Listen to the criticism of good friends who seek your betterment and ignore the rest while finding your confidence in the truth God speaks about you as His child.

To put it another way, there should be some people who have permission to speak boldly into your life where you need correction. And then there are strangers and acquaintances with mere opinions about you, who don’t know your heart. Value the former as “wounds from a friend” and throw away the latter.

The power players.

For Pastors, these may be Deacons or a board of Elders, or that lady who controls the money, the thermostat, and the unofficial coffee table business meetings about you.

In the business world, it is often boards, bosses, or fellow employees seeking to climb the ladder even if your head makes a good rung to step on. You don’t have to please any of them. You may be called to serve them well as though you’re serving Jesus (Colossians 3:22-25, where the word please is used a little differently), but you aren’t called to keep them happy.

Every time you acquiesce to the voices of those who express disapproval of the way you’re leading them, you sacrifice a little bit of your God-given influence within the organization. Pastors, in particular, are called to oversee without becoming lords over people. In other words, God often calls you to lead forward even when everyone doesn’t agree. Just ask Moses. Or Peter. Or Jesus.

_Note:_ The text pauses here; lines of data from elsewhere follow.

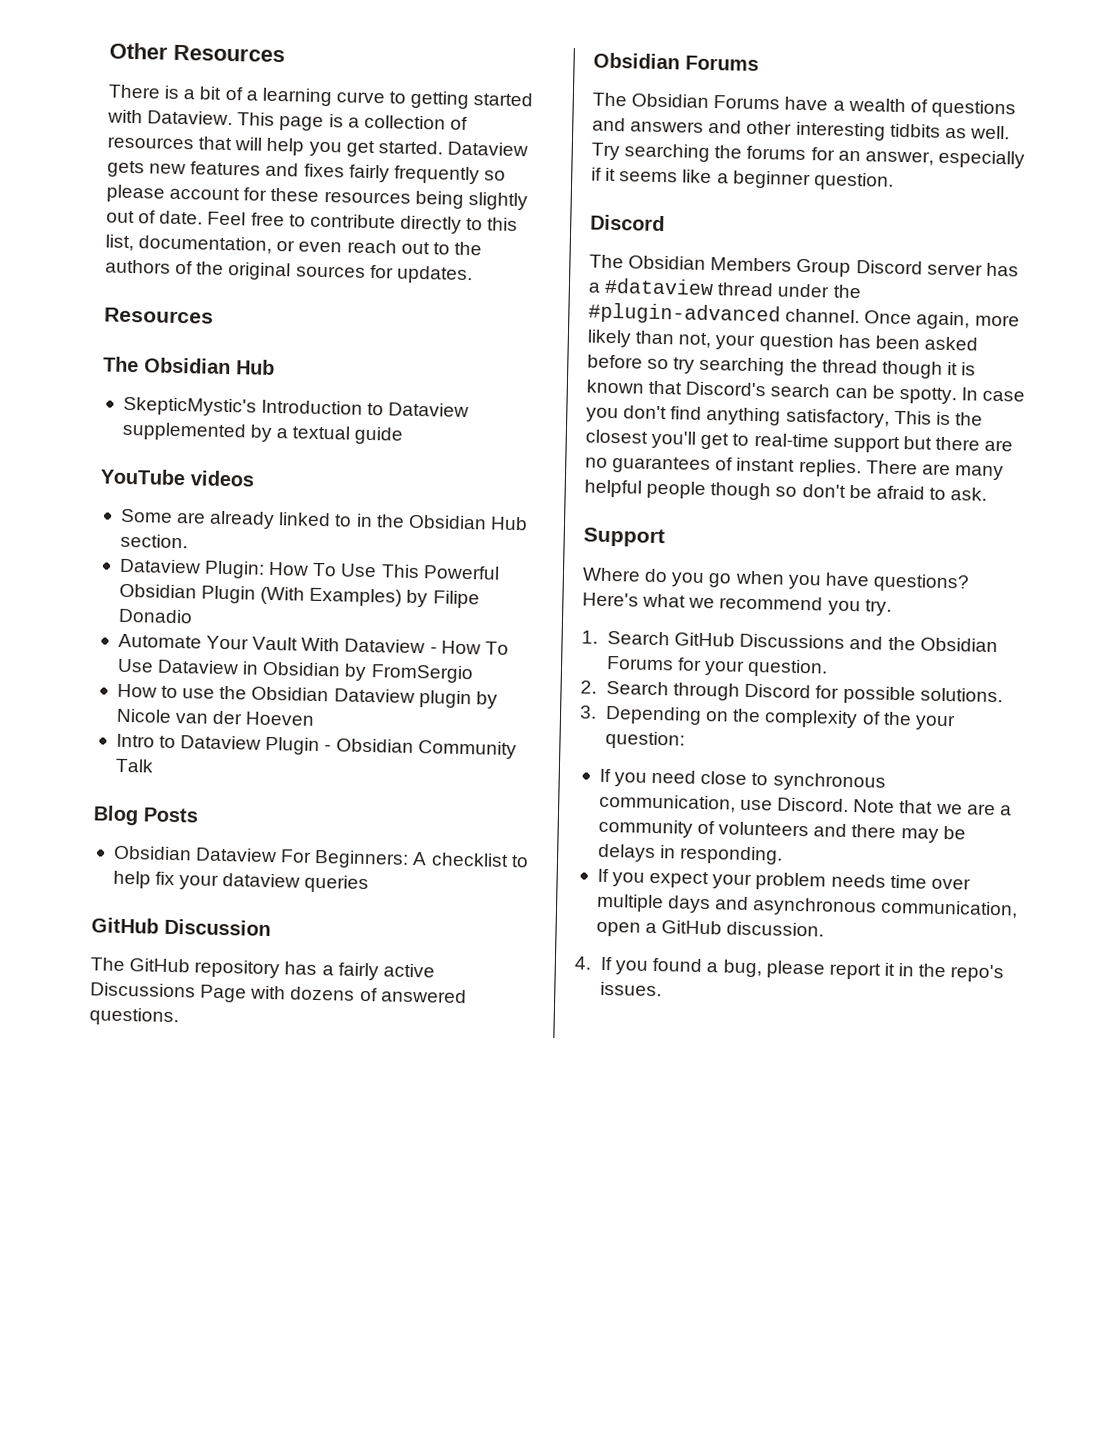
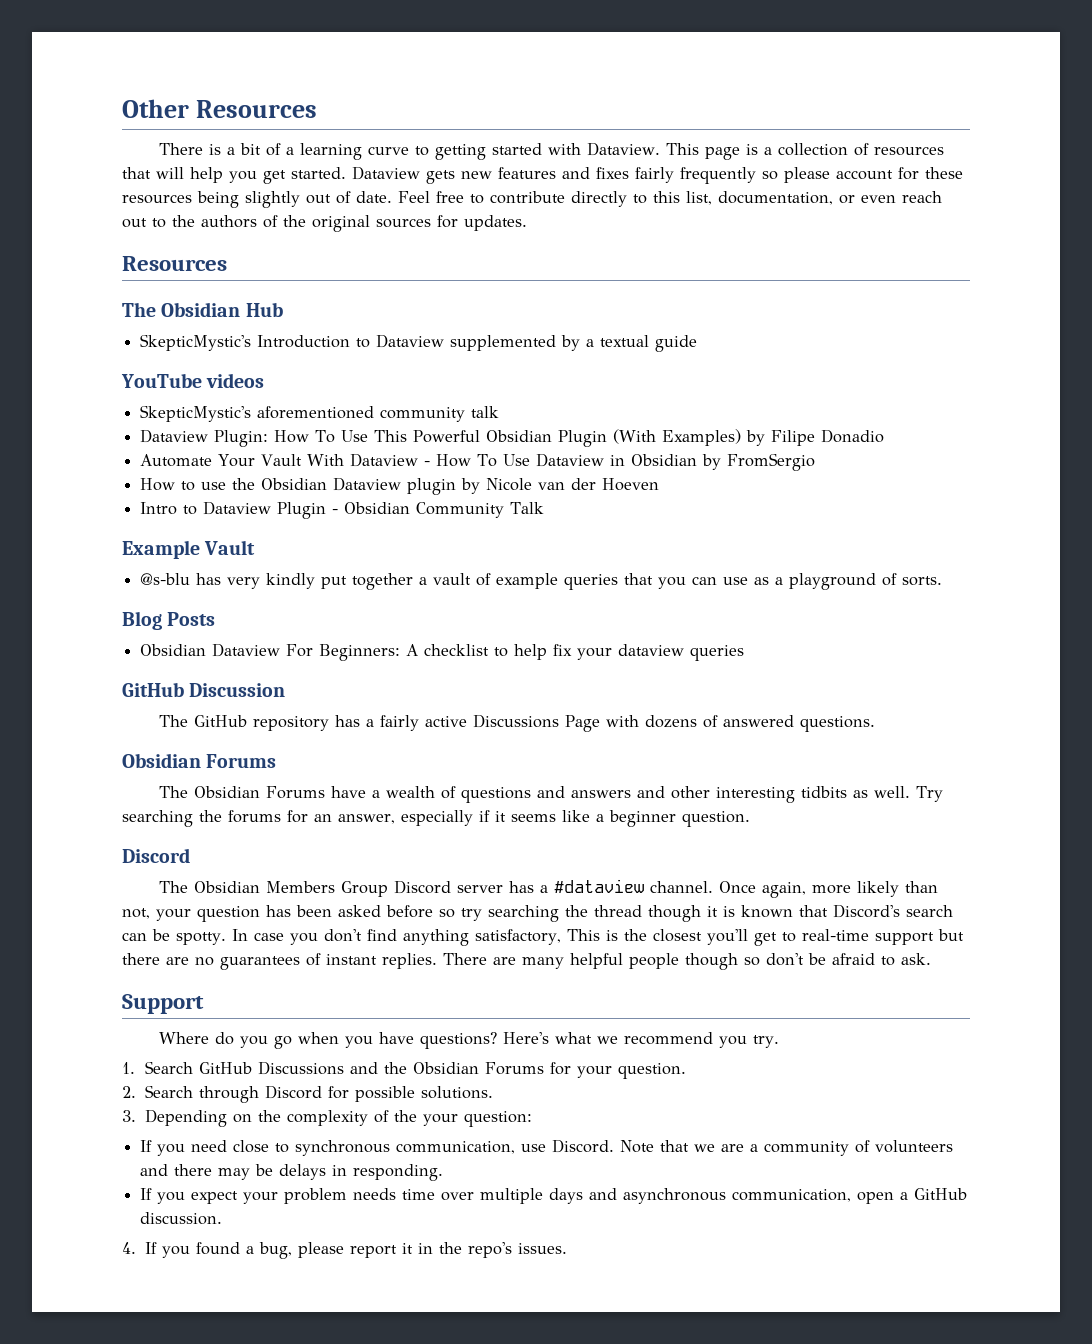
- Some are already linked to in the Obsidian Hub section.
+ SkepticMystic's aforementioned community talk
+ Example Vault
+ @s-blu has very kindly put together a vault of example queries that you can use as a playground of sorts.
- The Obsidian Members Group Discord server has a #dataview thread under the #plugin-advanced channel.
+ The Obsidian Members Group Discord server has a #dataview channel.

I sometimes reflect back over moments in my own pastoral life and wish that I’d had the guts to risk getting fired or at least criticized for sticking to what I believed God wanted me to do next. But what I find, sometimes, are moments that I yielded to the pressure in the name of patience and gave up an opportunity for growth, choosing to please power players rather than do whatever it takes to reach the next lost person.

Peers.

We all want affirmation from our peers and colleagues. We want them to know that we’re like them and that they can like us with confidence. But you’ll never be conservative enough for some of your peers, or liberal enough for others. You may never have the approval of the Reformed camp, the Charismatic camp, or the Ecumenical camp. While one peer is calling you out on your soft stance on some issue, another will proclaim that you’ve been too harsh and unbending.

In light of the fact that you can’t keep your peers happy and gain their approval of all of your opinions, decide to be who God has called you to be while respecting who God has called them to be. When you do this, you’ll feel released to love and encourage your peers who lean in all kinds of different directions from you.

A non-believing world.

My philosophy of ministry was drastically altered in 1999-ish when I first read The Purpose Driven Church, in which Pastor Rick Warren devotes two chapters to explaining the seeker-sensitive approach to worship.

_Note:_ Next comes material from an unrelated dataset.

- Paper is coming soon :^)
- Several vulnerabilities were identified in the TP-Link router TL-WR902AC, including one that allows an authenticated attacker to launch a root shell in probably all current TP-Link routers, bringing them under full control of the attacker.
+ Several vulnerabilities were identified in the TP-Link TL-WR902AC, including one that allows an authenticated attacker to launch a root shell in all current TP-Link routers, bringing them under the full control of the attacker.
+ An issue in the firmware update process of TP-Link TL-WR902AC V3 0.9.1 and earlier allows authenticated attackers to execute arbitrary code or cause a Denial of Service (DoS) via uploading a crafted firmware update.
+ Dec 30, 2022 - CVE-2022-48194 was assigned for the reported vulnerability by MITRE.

Rick couldn’t predict what would happen after the release of the book. A lot of church leaders took his ideas and ran with them… right off a cliff. That is, “seeker-sensitive” was hijacked, and, instead of being about communicating the gospel in a language a post-Christian culture can understand it often became offend no one by avoiding the truth.

Our evangelistic commission from Jesus compels us to be wise, sensitive, loving, and grace-filled as we patiently present the gospel to a world in a way that can be understood and experienced. But Jesus never asked us to water down or alter his message.

Your family.

Living to please your spouse and kids can harm you, your marriage, and your relationship with your children. You can love your family, serve your family, protect and provide for your family, and enjoy your family without falling into the trap of just trying to keep your spouse and children happy with you.

If you’re living to please your church, your wife, your kids, or your critics, you’re headed for spiritual and emotional burnout. Furthermore, you’re pulling away from God who is, as the Scriptures describe Him, “the one with whom we have to do.” (Hebrews 4:13)

You have only one person to please – your Creator. Serve others. Encourage others. Seek to accept and work alongside others well. But live to please an audience of One – Jesus, the author, and finisher of our faith.